All posts by Dean Compton

Blade: Hunting Solo by Emily Scott

Greetings, Legions! As you may have noticed in the past, the Halloween season is one of our favorite times of year, for many reasons, but especially because it gives us an excuse to delve into some of the more horror-based titles of The Un-spook-en Dead-cade. (If there’s a better way to scare people than with bad puns, I don’t know what it is.) Just before Halloween, Dean Compton (this site’s proprietor) and I will be bringing you another edition of The Spoken Decade, where we’ll take a look at The Rise of the Midnight Sons. Right now I’ll be digging into one of the Midnight Sons better known members, your favorite dhampir and mine, Blade!

Blade, created by Marv Wolfman and Gene Colan, first appeared in 1973 in Marvel’s The Tomb of Dracula. (I read some of The Tomb of Dracula, and when I first saw Marv Wolfman’s name, I thought they had given themselves spooky names, like the crew of The Simpsons on Treehouse of Horror episodes.) The character popped up in a number of other titles throughout the subsequent years, including Vampire Tales, Nightstalkers, and the aforementioned Midnight Sons, before getting his first solo title, Blade: The Vampire-Hunter, in 1994. The series ran for 10 issues, which were penciled by Doug Wheatley, and the first eight of which were written by Ian Edginton. (I tried to make up spooky versions of their names without success. Suggestions welcome.)
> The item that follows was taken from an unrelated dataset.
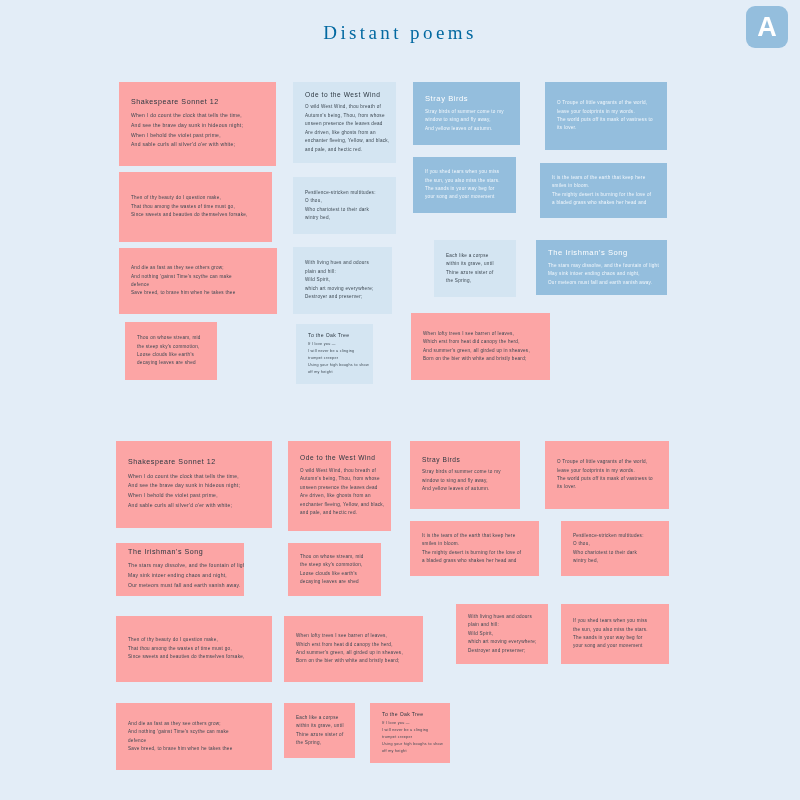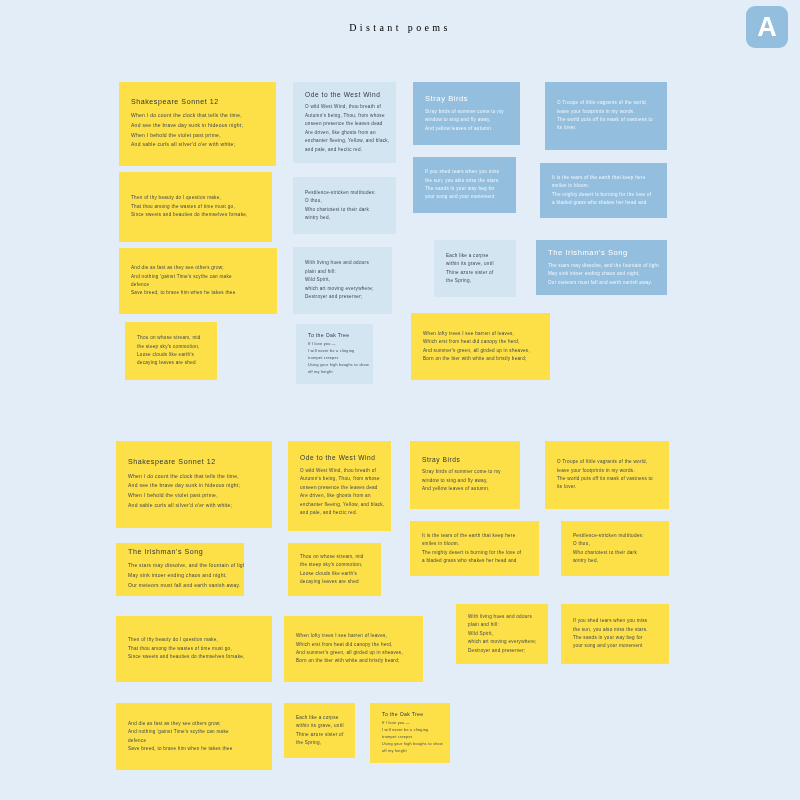"Distant poems" #page-title { color: #000000 -> #0369a1; font-size: 10px -> 19px }
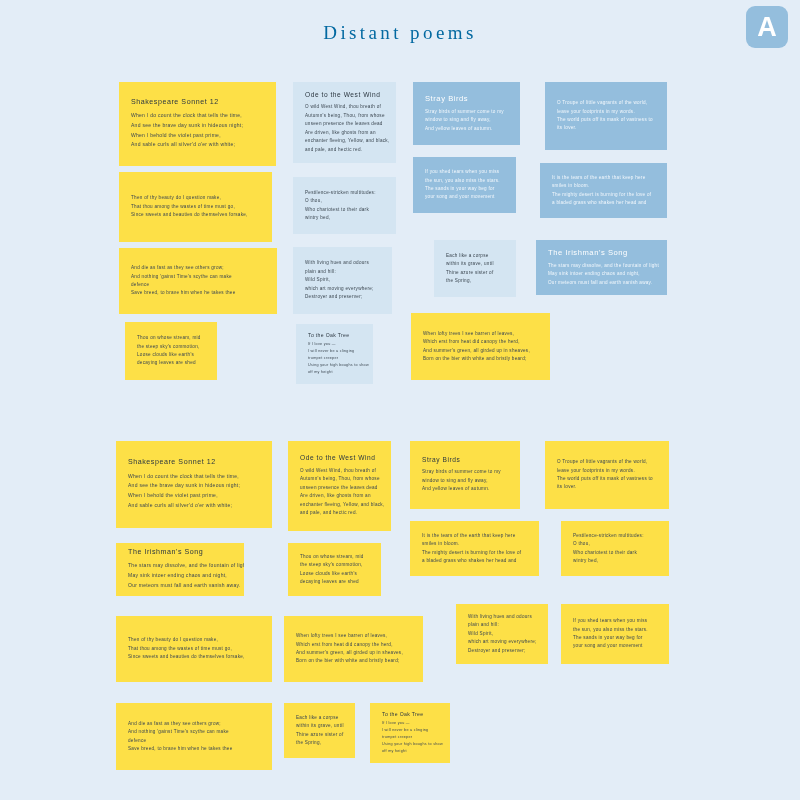"Shakespeare Sonnet 12" .card.white { background: #fde047 -> #fca5a5 }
The series wastes no time not only in letting the reader know who the Big Bad is going to be but also in going straight for the Biggest Bad:

blade-big-one
I am so used to associating the Wesley Snipes’ movie with this character that my first thought about this cover was, “Damn, he’s so fancy.”

One of the best parts of any vampire property is seeing which parts of vampire mythology they use or discard, embrace or mock, and this title also wastes no time showing us what it looks like when Blade takes down a bloodsucker. I have mostly come across vampires either bursting into flames when destroyed or getting dusted like on Buffy, so I must say this is, hands down, the coolest visual representation of a vampire eating it that I have ever seen:

blade-dusting
It’s like his soul is a Lisa Frank cheetah.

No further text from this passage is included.